Lydia de Vega

Personal information
- Full name: Maria Lydia de Vega
- Nickname: Diay
- Born: December 26, 1964 Meycauayan, Bulacan, Philippines
- Died: August 10, 2022 (aged 57) Makati, Philippines
- Spouse: Paul Mercado ​(after 1990)​
- Life partner: Jacter Singh
- Children: 3 (with Mercado)

Member of the Meycauayan Municipal Council
- In office June 30, 2001 – June 30, 2004

Sport
- Country: Philippines
- Sport: Track and field
- Events: 100m, 200m, 400m, long jump
- College team: FEU Tamaraws
- Coached by: Francisco de Vega Claro Pellosis
- Retired: 1994

Medal record
| Event | 1st | 2nd | 3rd |
| Asian Athletics Championships | 4 | 3 | 3 |
| Asian Games | 2 | 1 | - |
| Southeast Asian Games | 9 | 2 | - |
| Total | 15 | 6 | 3 |
Women's athletics
Representing Philippines
Asian Games
| Gold medal – first place | 1982 New Delhi | 100m |
| Gold medal – first place | 1986 Seoul | 100m |
| Silver medal – second place | 1986 Seoul | 200m |
Asian Championships
| Gold medal – first place | 1983 Kuwait City | 100m |
| Gold medal – first place | 1983 Kuwait City | 200m |
| Gold medal – first place | 1987 Singapore | 100m |
| Gold medal – first place | 1987 Singapore | 200m |
| Silver medal – second place | 1981 Tokyo | 400m |
| Silver medal – second place | 1981 Tokyo | 4×400 m |
| Silver medal – second place | 1983 Kuwait City | 400m |
| Bronze medal – third place | 1979 Tokyo | 4×400 m |
| Bronze medal – third place | 1981 Tokyo | 200m |
| Bronze medal – third place | 1985 Jakarta | 100m |
Southeast Asian Games
| Gold medal – first place | 1981 Manila | 200m |
| Gold medal – first place | 1981 Manila | 400m |
| Gold medal – first place | 1983 Singapore | 200m |
| Gold medal – first place | 1987 Jakarta | 100m |
| Gold medal – first place | 1987 Jakarta | 200m |
| Gold medal – first place | 1987 Jakarta | Long Jump |
| Gold medal – first place | 1991 Manila | 100m |
| Gold medal – first place | 1993 Singapore | 100m |
| Gold medal – first place | 1993 Singapore | 200m |
| Silver medal – second place | 1983 Singapore | 100m |
| Silver medal – second place | 1991 Manila | 200m |

= Lydia de Vega =

Filipina athlete (1964–2022)

Maria Lydia de Vega-Mercado (/tl/; December 26, 1964 – August 10, 2022) was a Filipina athlete who was considered Asia's fastest woman in the 1980s.

==Athletic career==
De Vega was discovered in the Palarong Pambansa in the 1970s, and was recruited to be a part of Far Eastern University Tamaraws varsity track team. She then became a member of the Gintong Alay track and field program. She was coached by her father Francisco "Tatang" de Vega who was assisted by Claro Pellosis. Santos Magno and Anthony Benson later joined her training staff.

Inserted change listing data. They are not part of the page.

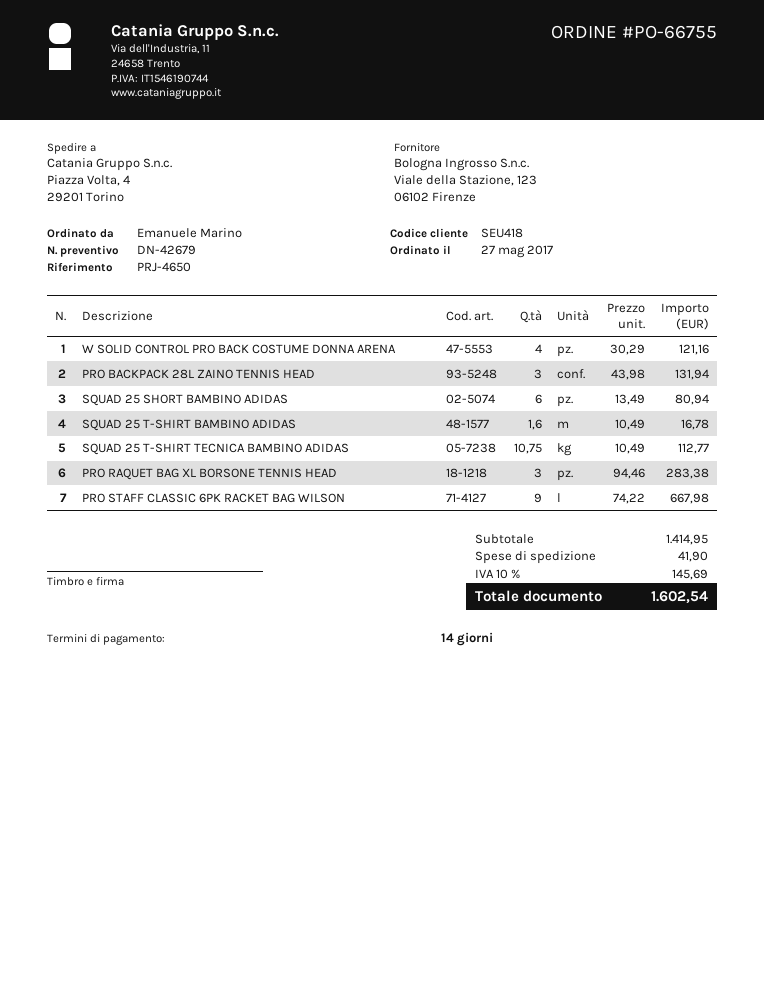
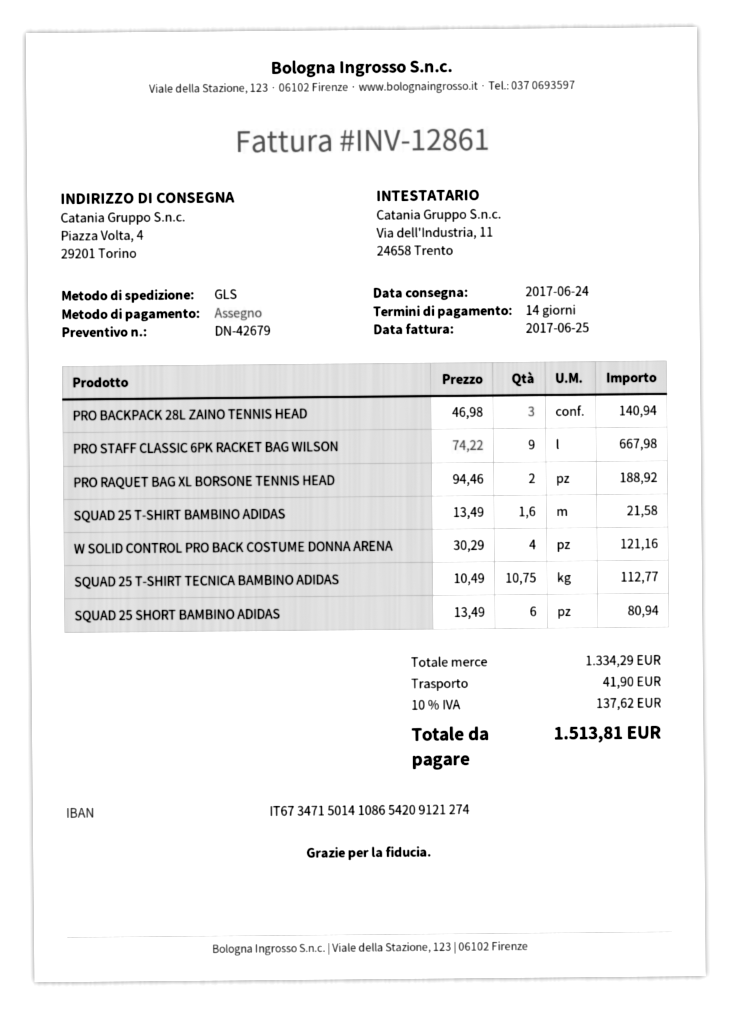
PRO BACKPACK 28L ZAINO TENNIS HEAD: 3 x 43.98 = 131.94 -> 3 x 46.98 = 140.94
SQUAD 25 T-SHIRT BAMBINO ADIDAS: 1.6 x 10.49 = 16.78 -> 1.6 x 13.49 = 21.58
PRO RAQUET BAG XL BORSONE TENNIS HEAD: 3 x 94.46 = 283.38 -> 2 x 94.46 = 188.92
subtotal: 1414.95 -> 1334.29
tax: 10% = 145.69 -> 10% = 137.62
total: 1602.54 -> 1513.81

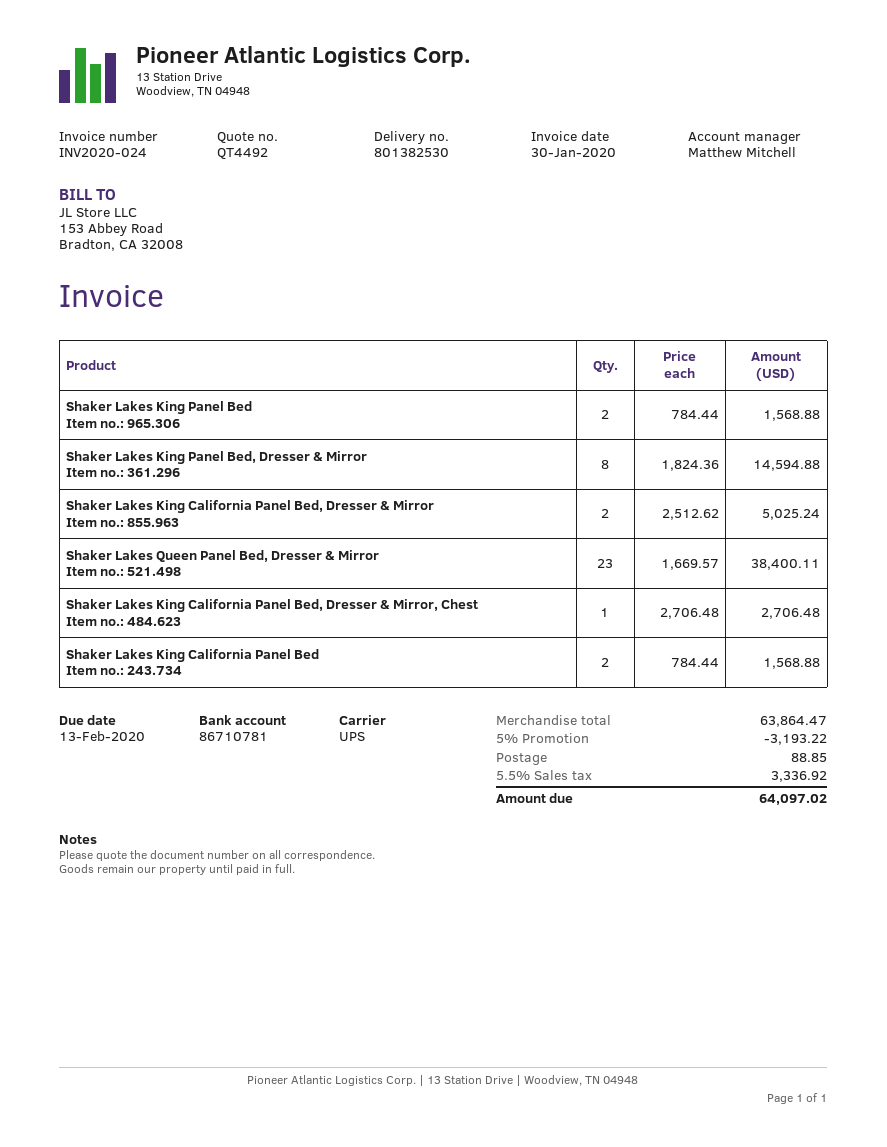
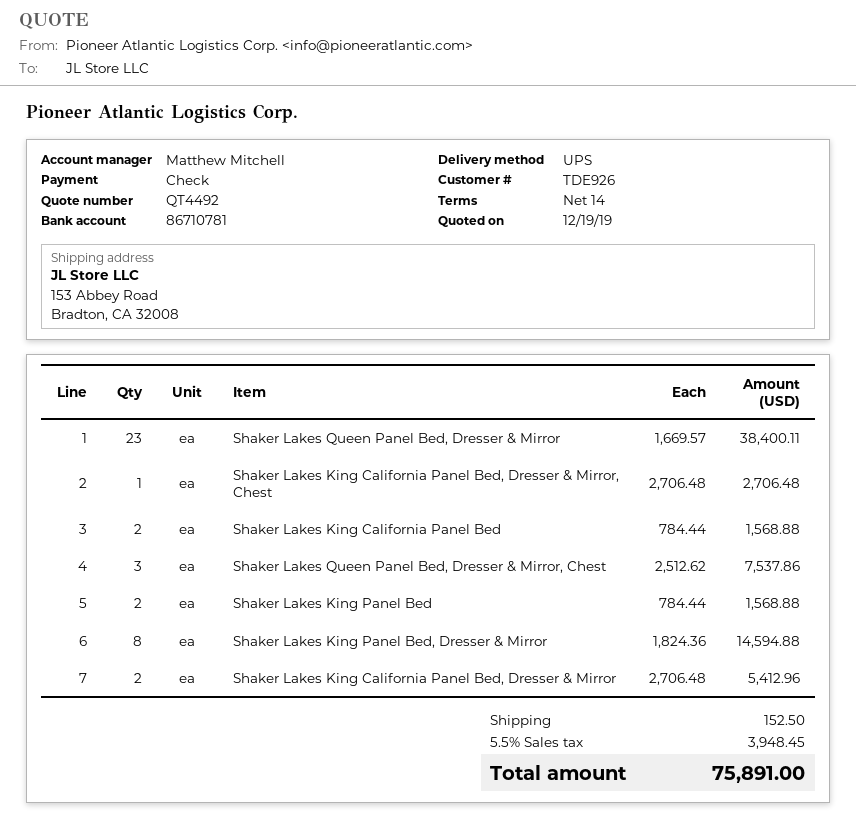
Shaker Lakes King California Panel Bed, Dresser & Mirror: 2 x 2512.62 = 5025.24 -> 2 x 2706.48 = 5412.96
Shaker Lakes Queen Panel Bed, Dresser & Mirror, Chest: none -> 3 x 2512.62 = 7537.86
discount: 5% = 3193.22 -> none
shipping: 88.85 -> 152.50
tax: 5.5% = 3336.92 -> 5.5% = 3948.45
total: 64097.02 -> 75891.00

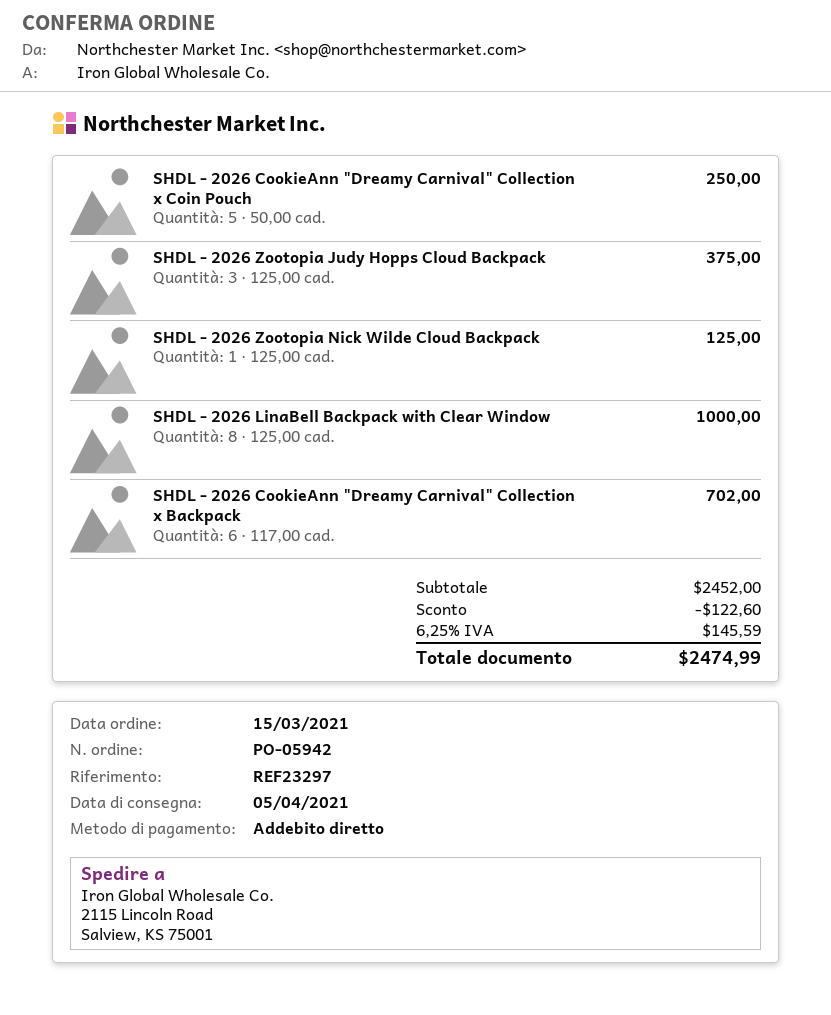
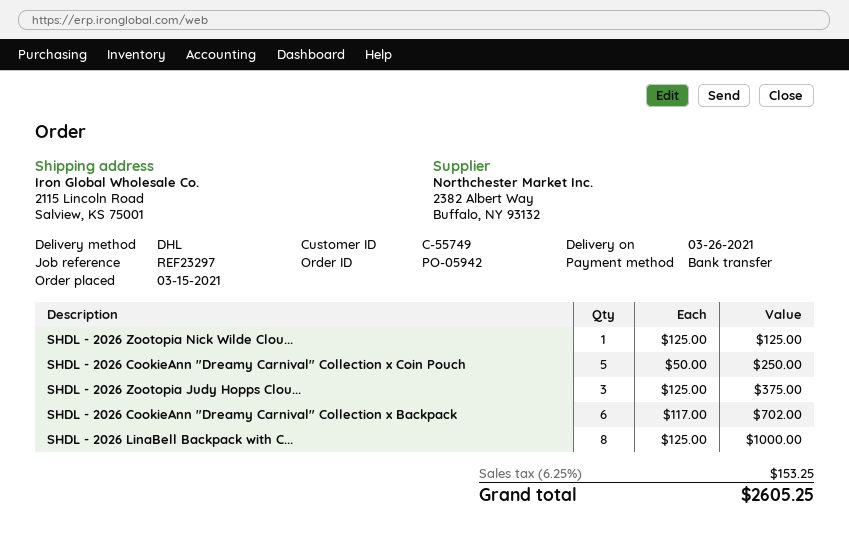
delivery date: 2021-04-05 -> 2021-03-26
payment method: direct debit -> bank transfer
discount: 122.60 -> none
tax: 6.25% = 145.59 -> 6.25% = 153.25
total: 2474.99 -> 2605.25

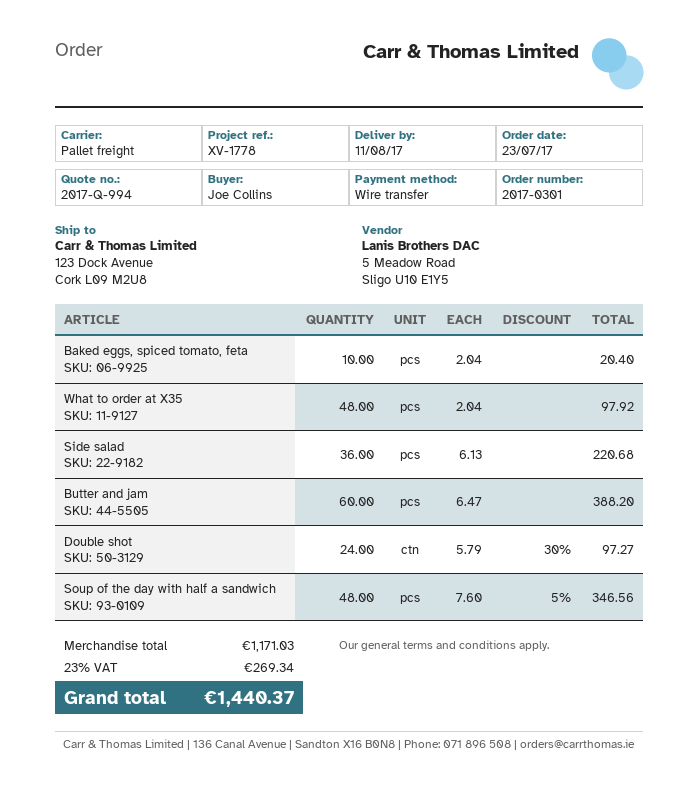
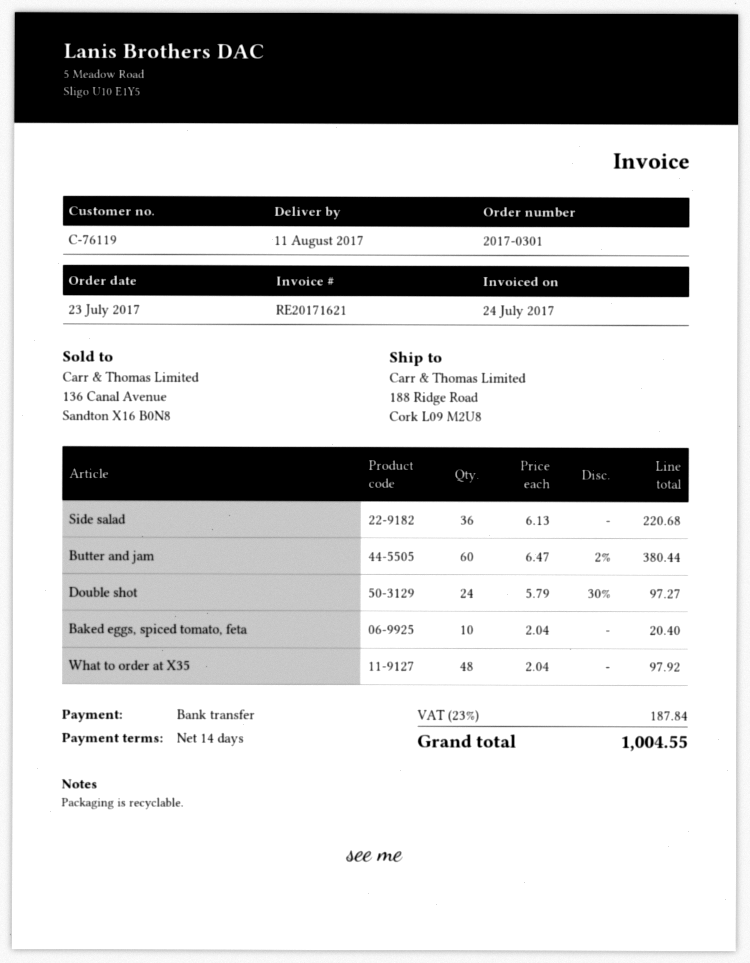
ship to: 123 Dock Avenue, Cork L09 M2U8 -> 188 Ridge Road, Cork L09 M2U8
Butter and jam: 60 x 6.47 = 388.20 -> 60 x 6.47 - 2% = 380.44
Soup of the day with half a sandwich: 48 x 7.60 - 5% = 346.56 -> none
tax: 23% = 269.34 -> 23% = 187.84
total: 1440.37 -> 1004.55

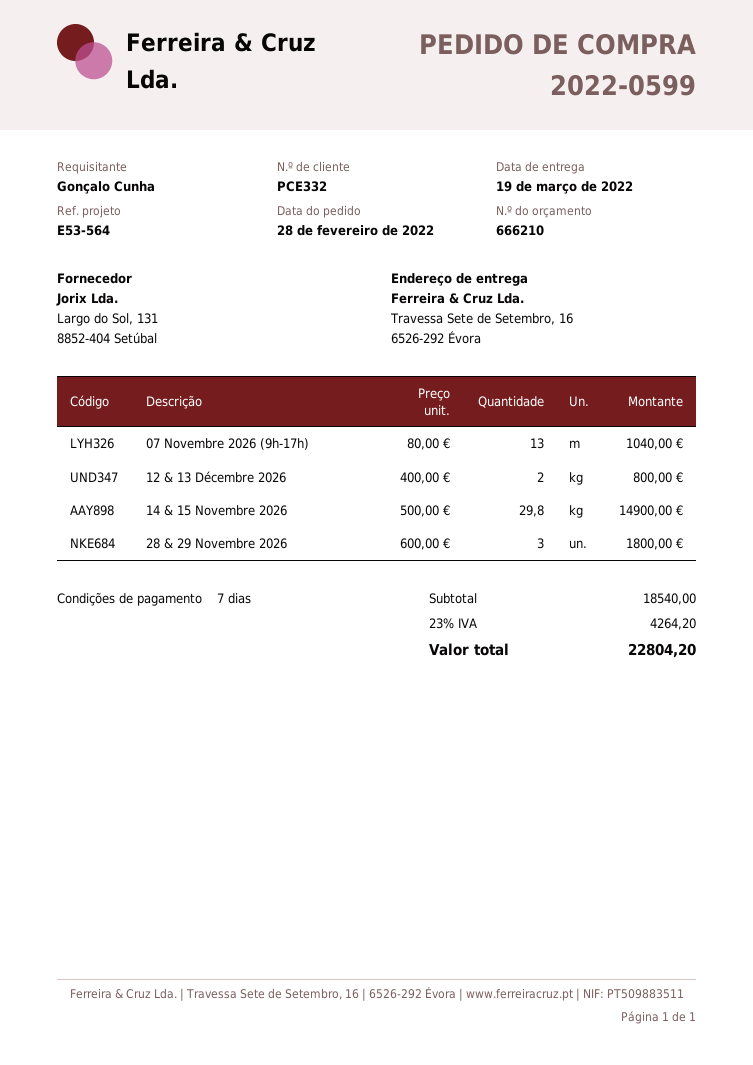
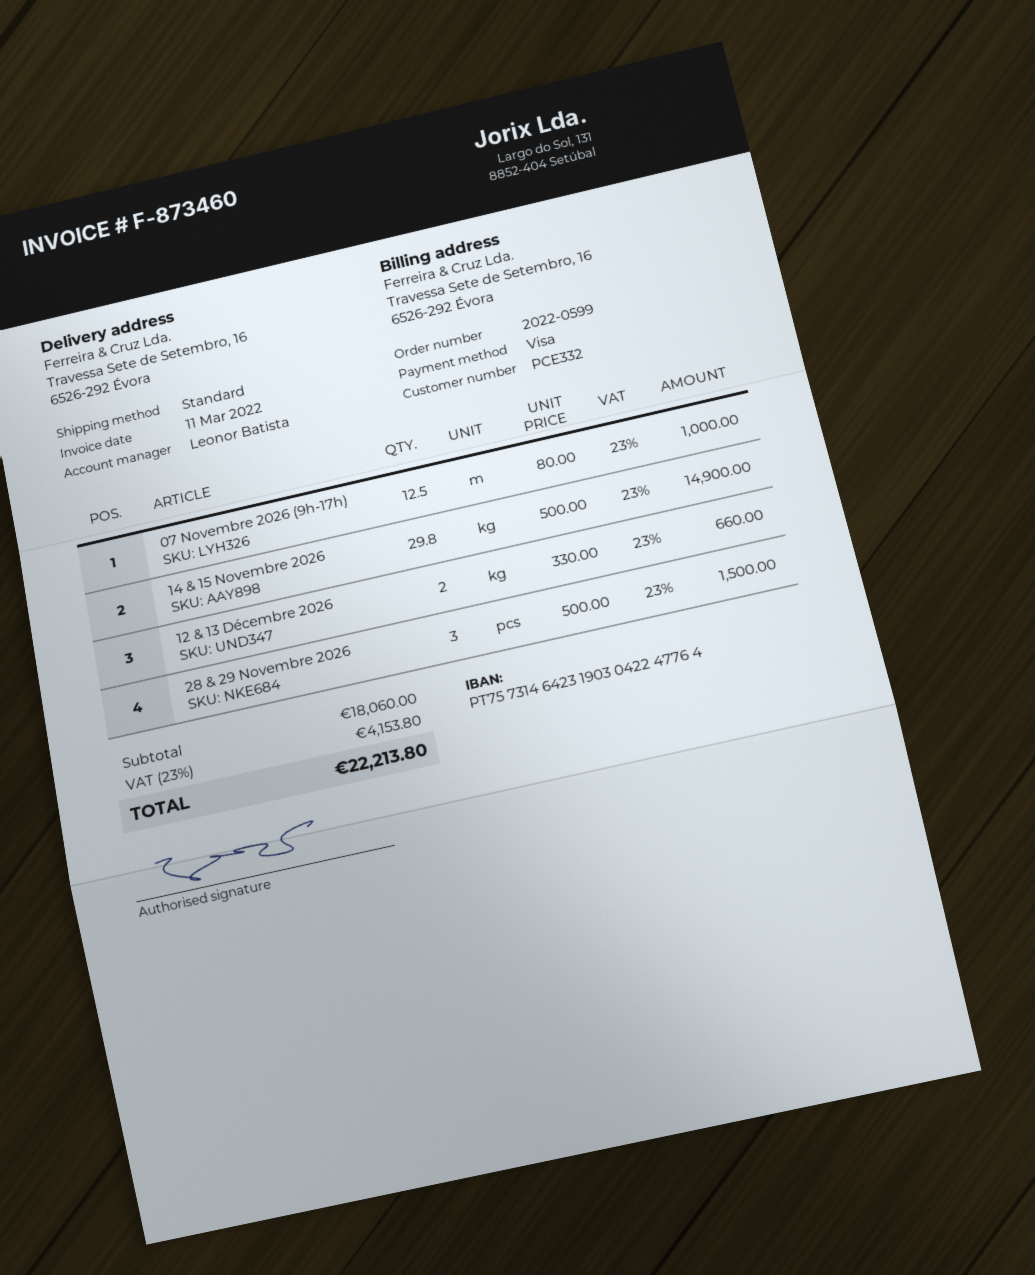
07 Novembre 2026 (9h-17h): 13 x 80.00 = 1040.00 -> 12.5 x 80.00 = 1000.00
12 & 13 Décembre 2026: 2 x 400.00 = 800.00 -> 2 x 330.00 = 660.00
28 & 29 Novembre 2026: 3 x 600.00 = 1800.00 -> 3 x 500.00 = 1500.00
subtotal: 18540.00 -> 18060.00
tax: 23% = 4264.20 -> 23% = 4153.80
total: 22804.20 -> 22213.80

De Vega first made an impact at the 1981 Southeast Asian Games (SEA Games) held in Manila with gold medal performances in the 200 and 400 meter events exceeding records set at the Asian Games.

In 1982, de Vega starred as herself in a film based on her own life titled Medalyang Ginto (lit. 'gold medal'), directed by Romy Suzara and written by novelist Edgardo M. Reyes. She signed a contract in the presence of 27-year-old Philippine Olympic Committee president Michael Marcos Keon, and received ₱35,000 for starring in the film.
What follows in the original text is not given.